Problem details:
Below are the records; return exactly the lines from the one with "За Вас: 4 x" through the final line, both included, minus any pictures.

Data provided:
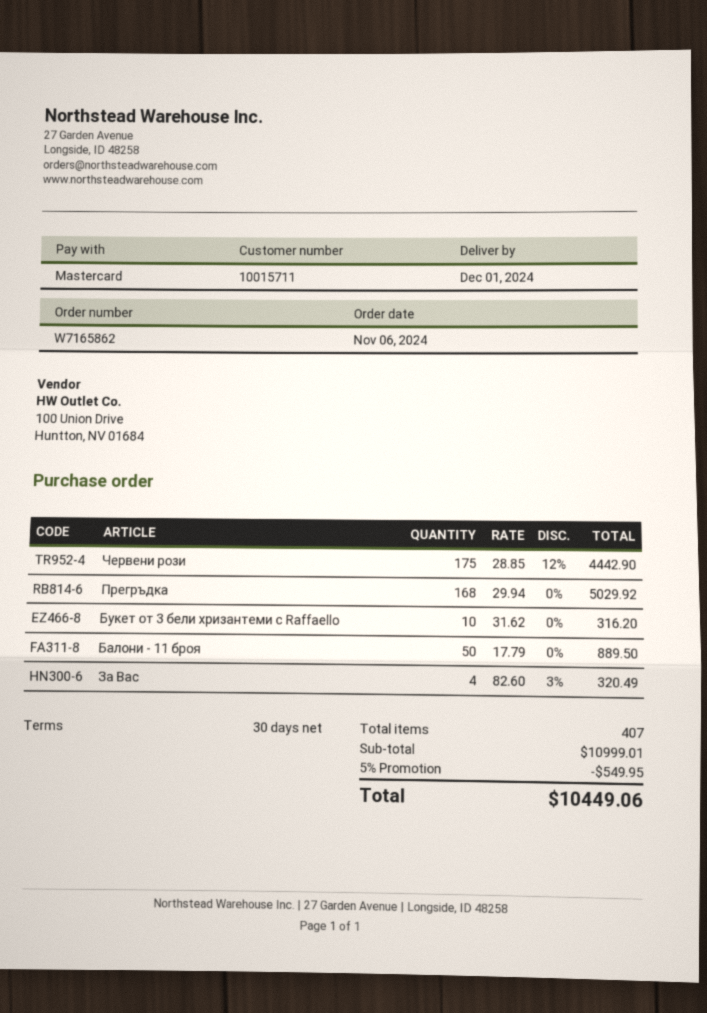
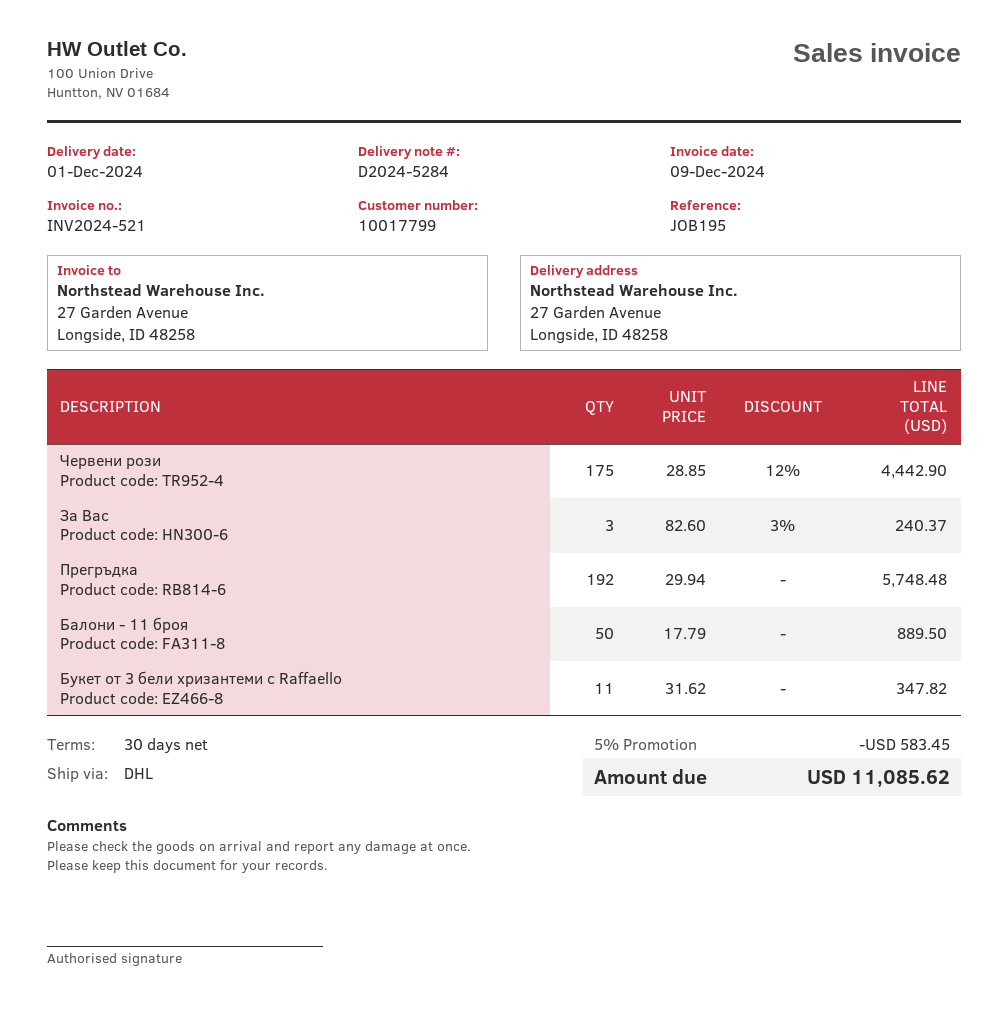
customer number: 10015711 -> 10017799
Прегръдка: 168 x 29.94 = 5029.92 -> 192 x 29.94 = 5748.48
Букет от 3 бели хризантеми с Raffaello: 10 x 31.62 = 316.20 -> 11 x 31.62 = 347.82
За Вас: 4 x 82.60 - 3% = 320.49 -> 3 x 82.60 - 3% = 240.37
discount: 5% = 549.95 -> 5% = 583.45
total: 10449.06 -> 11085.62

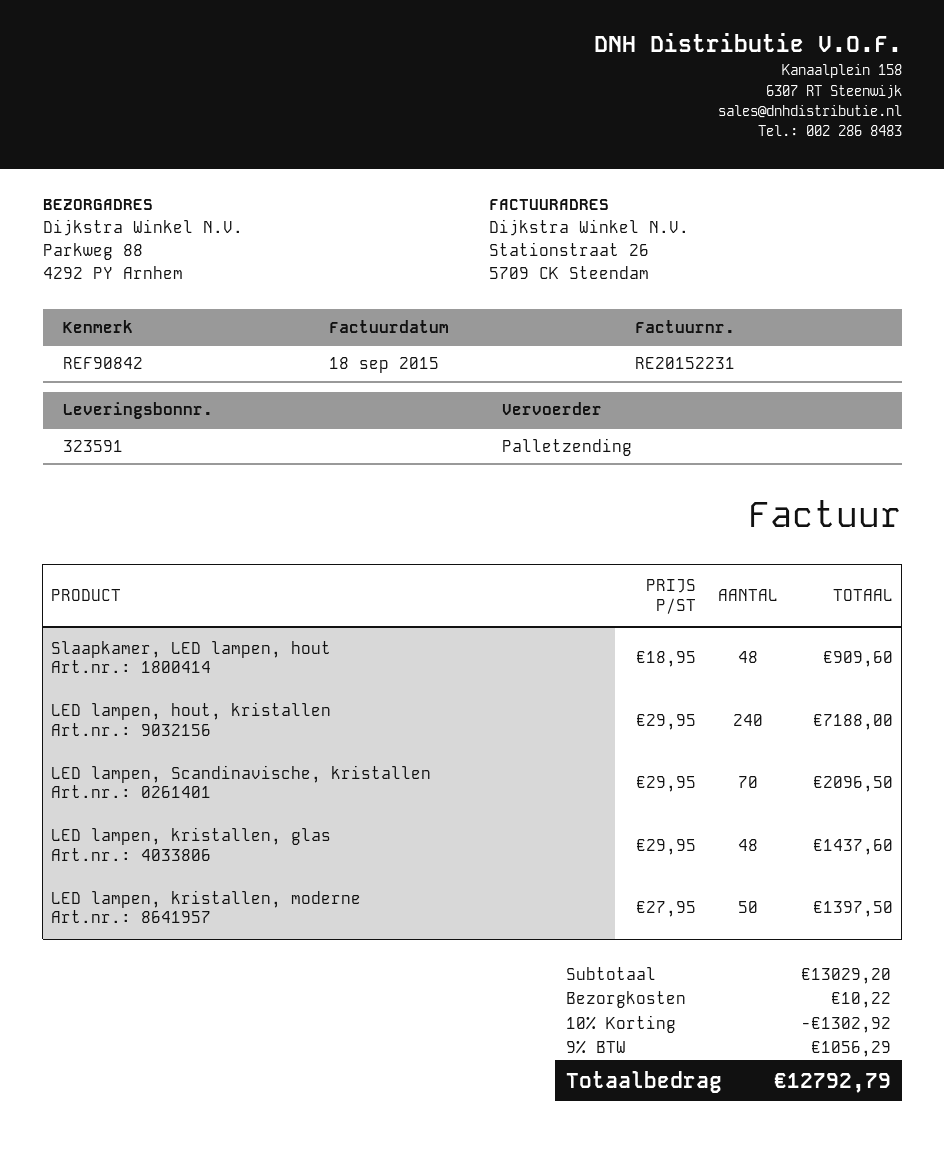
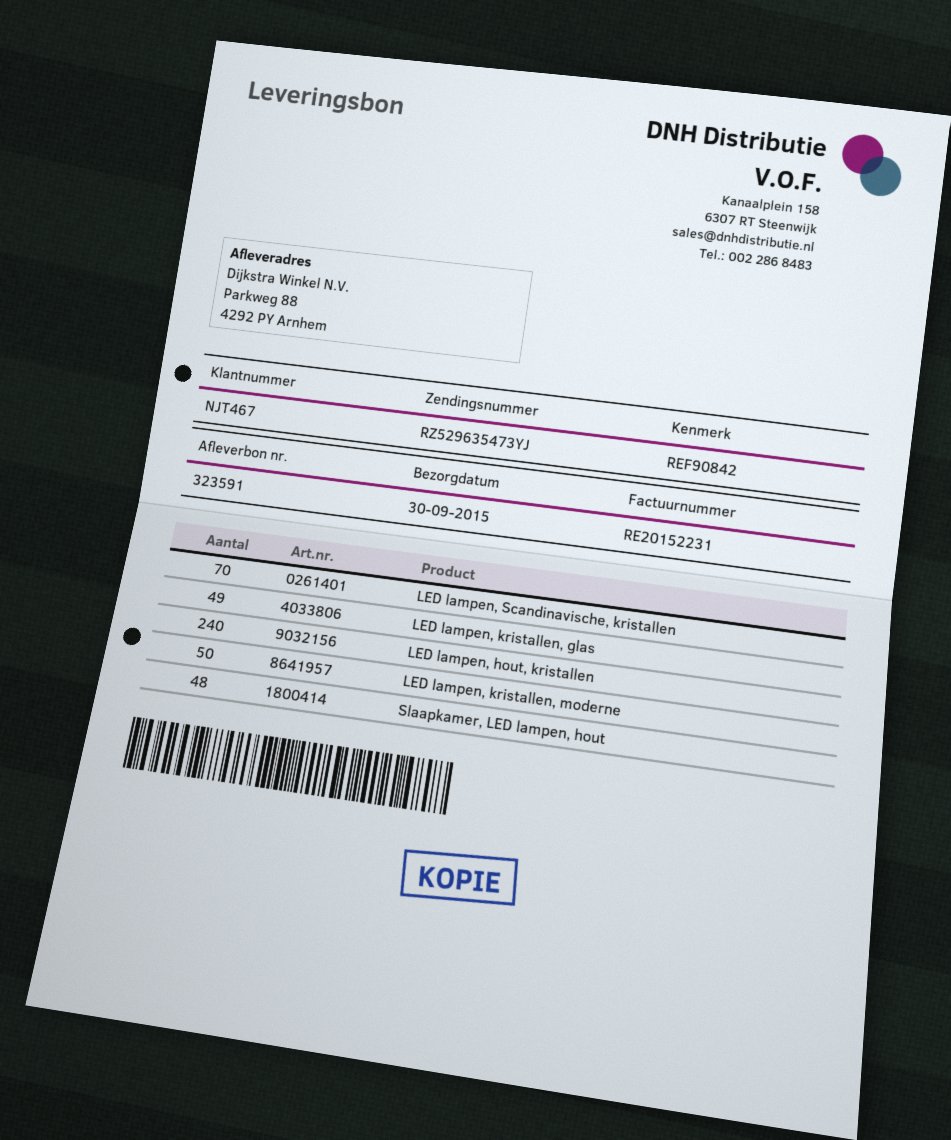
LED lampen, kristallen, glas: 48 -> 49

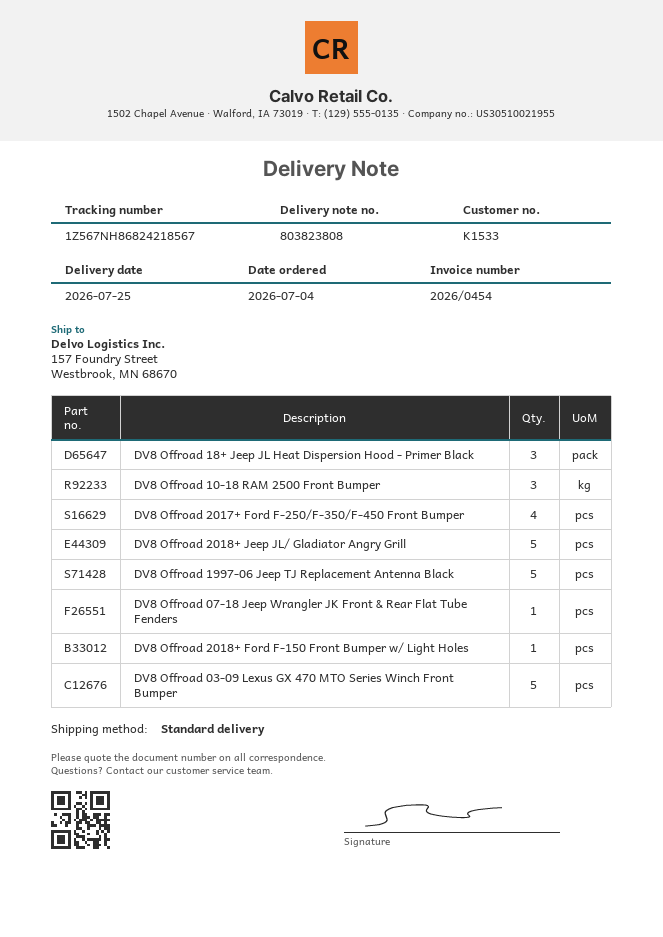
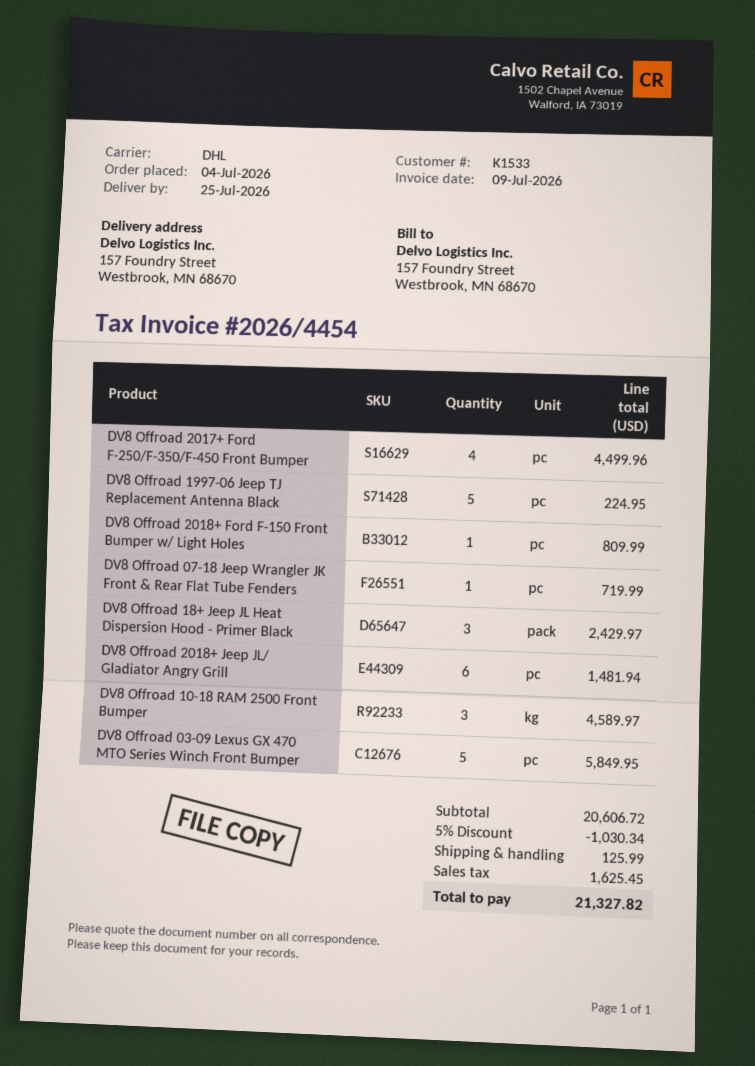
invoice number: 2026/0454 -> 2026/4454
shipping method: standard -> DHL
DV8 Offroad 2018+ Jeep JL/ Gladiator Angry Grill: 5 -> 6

Answer to the problem:
За Вас: 4 x 82.60 - 3% = 320.49 -> 3 x 82.60 - 3% = 240.37
discount: 5% = 549.95 -> 5% = 583.45
total: 10449.06 -> 11085.62

LED lampen, kristallen, glas: 48 -> 49

invoice number: 2026/0454 -> 2026/4454
shipping method: standard -> DHL
DV8 Offroad 2018+ Jeep JL/ Gladiator Angry Grill: 5 -> 6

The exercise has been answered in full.